Triste y vacía
Cuando Alejandro me anunció la llegada de Mateo y Clara, sentí lo voluble, frágil y alucinado que podía ser el deseo. Me moría por ver a Mateo después de la otra noche, cuando su beso interminable y el orgasmo de los dos me habían transformado hasta llevarme a esta especie de locura. Debía calmarme. Podía suceder que, en carne y hueso, Mateo me pareciera, como antes, desprovisto de grandes encantos, y que solo su huella se hubiera clavado en mí, perdiéndome, pero solo por el momento. También podía ocurrir, era verdad, que encarnara el poder de enloquecerme más, si más era posible. Que viniera a la playa con Clara me aliviaba y me estimulaba a la vez. ¿De qué quería hablar con Alejandro? ¿Sería capaz de confesarle nuestra infidelidad en un cojudo arranque de honestidad?
Después de habernos devorado Alejandro y yo mutuamente nuestros sexos y nuestras bocas, con esa sintonía milagrosa, sentía por él una mezcla de amor y pasión que parecía a prueba de todo (de todo, menos de esas inquietudes). Menudo menjunje, que se tradujo pronto en un entusiasmo fantástico. Mandé a arreglar de inmediato el cuarto de visitas: el mejor, el del primer piso y con terraza hacia el mar. Toallas de algodón y sábanas egipcias de ochocientos hilos, champú, reacondicionador, cremas, burbujas para el jacuzzi… Me obsesionaba la perfección del lugar donde Mateo y su chica harían lo que, en realidad, yo quería hacer con él. Mientras me dedicaba a poner el mantel en la mesa larga de la terraza principal y a iluminarla con velas, Alejandro me observaba un poco perplejo desde detrás de la pantalla de su laptop: nunca me había visto tan hacendosa.

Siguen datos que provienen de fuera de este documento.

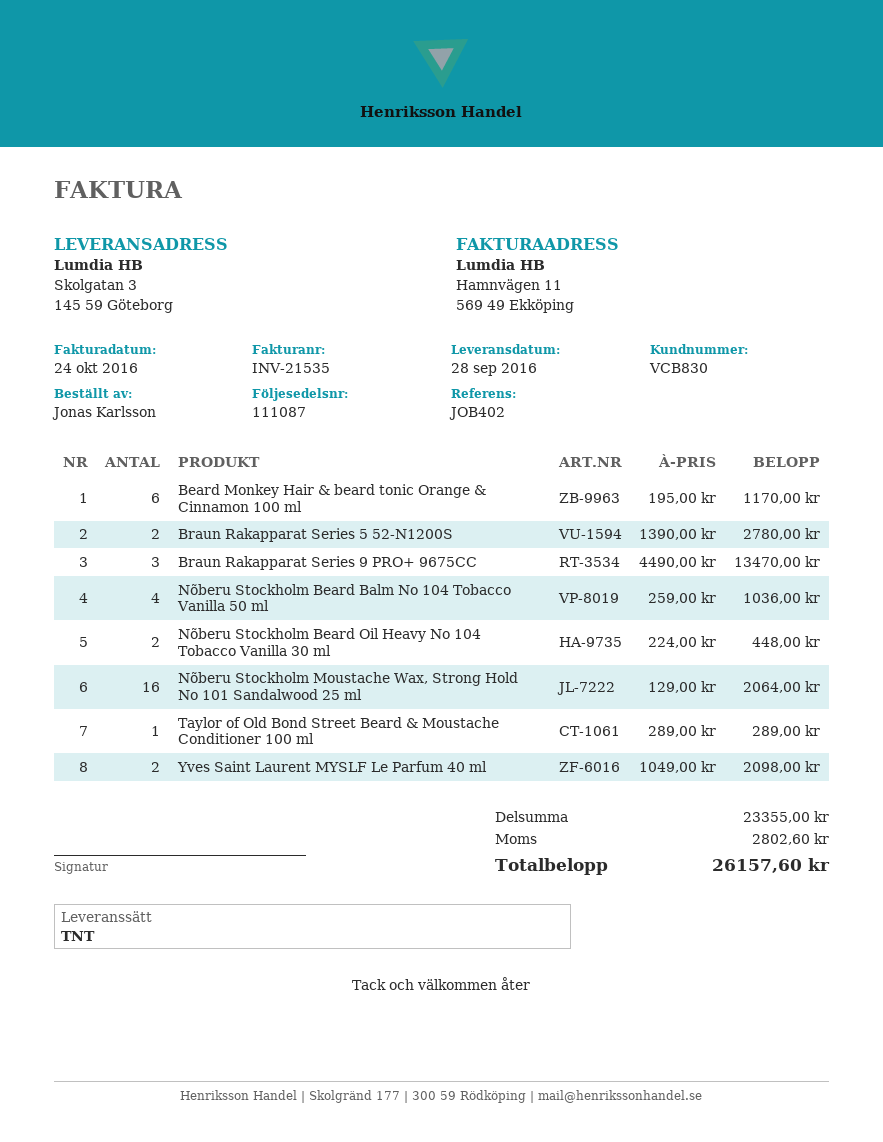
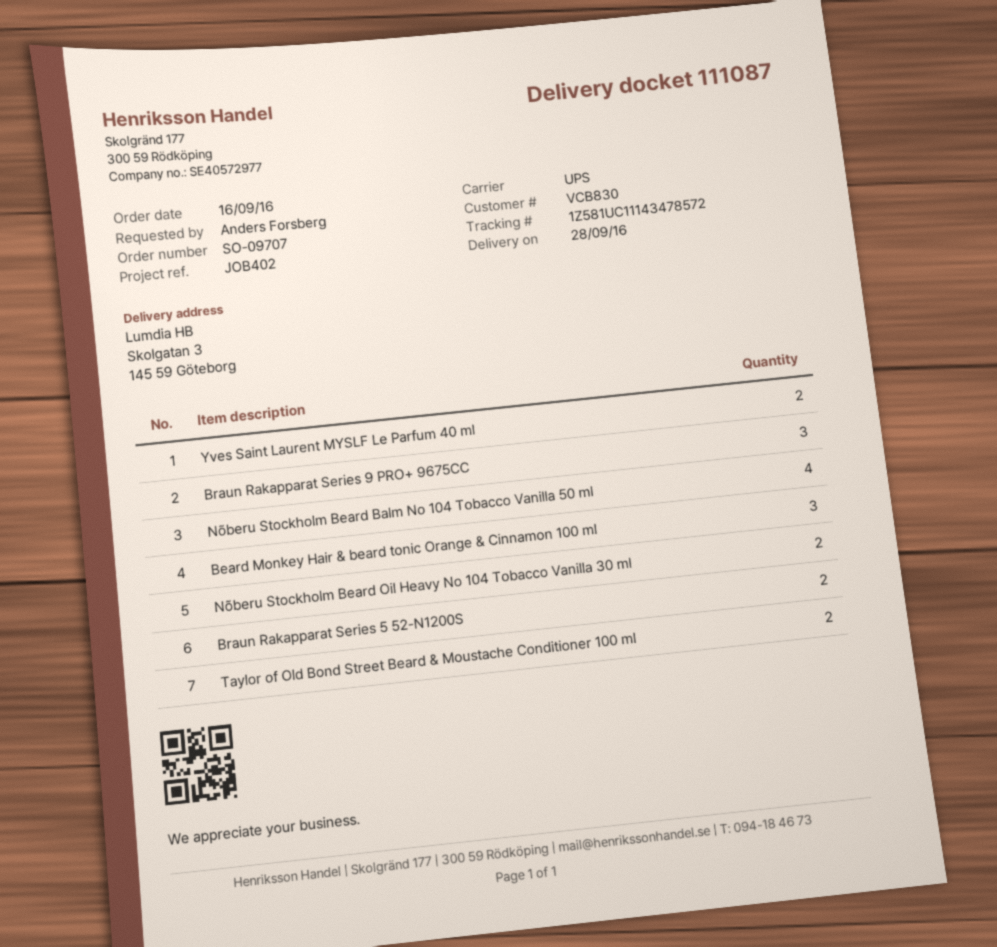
ordered by: Jonas Karlsson -> Anders Forsberg
shipping method: TNT -> UPS
Beard Monkey Hair & beard tonic Orange & Cinnamon 100 ml: 6 -> 3
Nõberu Stockholm Moustache Wax, Strong Hold No 101 Sandalwood 25 ml: 16 -> none
Taylor of Old Bond Street Beard & Moustache Conditioner 100 ml: 1 -> 2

Ya todo estaba listo y había terminado de ducharme cuando llegaron desde la sala una alegre exclamación de Clara y otra de Alejandro. Me apresuré: un vestidito de seda cruda blanca de Malika amarrado tras la nuca, sin sostén, y espalda al aire; en los pies, nada.
Estaba nerviosa. ¿Por qué no me había servido un trago? Respiré, me dije disimula, Romina, tú misma eres, y salí a enfrentar aquella situación desconocida. Pero antes pasé por la cocina para sacar los bocaditos (tostaditas con caviar y mantequilla, tartare de atún con mango y aceitunas negras forradas con semillas de amapola) y la jarra del bellini (champán con durazno), y de paso tomarme uno seco y volteado. Dejé la bandeja sobre una mesa y fui directamente a darle la bienvenida a la radiante Clara, vestida con shorts y polito strapless. No pude mirar a Mateo hasta que me tocó saludarlo. Nos clavamos los ojos, me puso apenas una mano en la cintura y nos dimos un beso medio abierto, que cayó directamente en las comisuras de nuestras bocas, como en acuerdo tácito: entonces supe que ardíamos en el mismo fuego. Y descubrí, maravillada, que hay pequeños instantes en los que quienes no deben ver están mirando a otra parte, y en los que uno puede hacer casi cualquier cosa, como a solas. Supe también que había adquirido de pronto, por alguna gracia divina, el don de detectar esos momentos fugacísimos y de disfrutar del placer único que proporcionan. Me senté en el brazo del sofá donde estaba Alejandro. Me acarició la cadera y bajó hacia mis glúteos, como siempre le gustaba hacer. De pronto me miró con una exclamación muda: había descubierto que no llevaba ropa interior.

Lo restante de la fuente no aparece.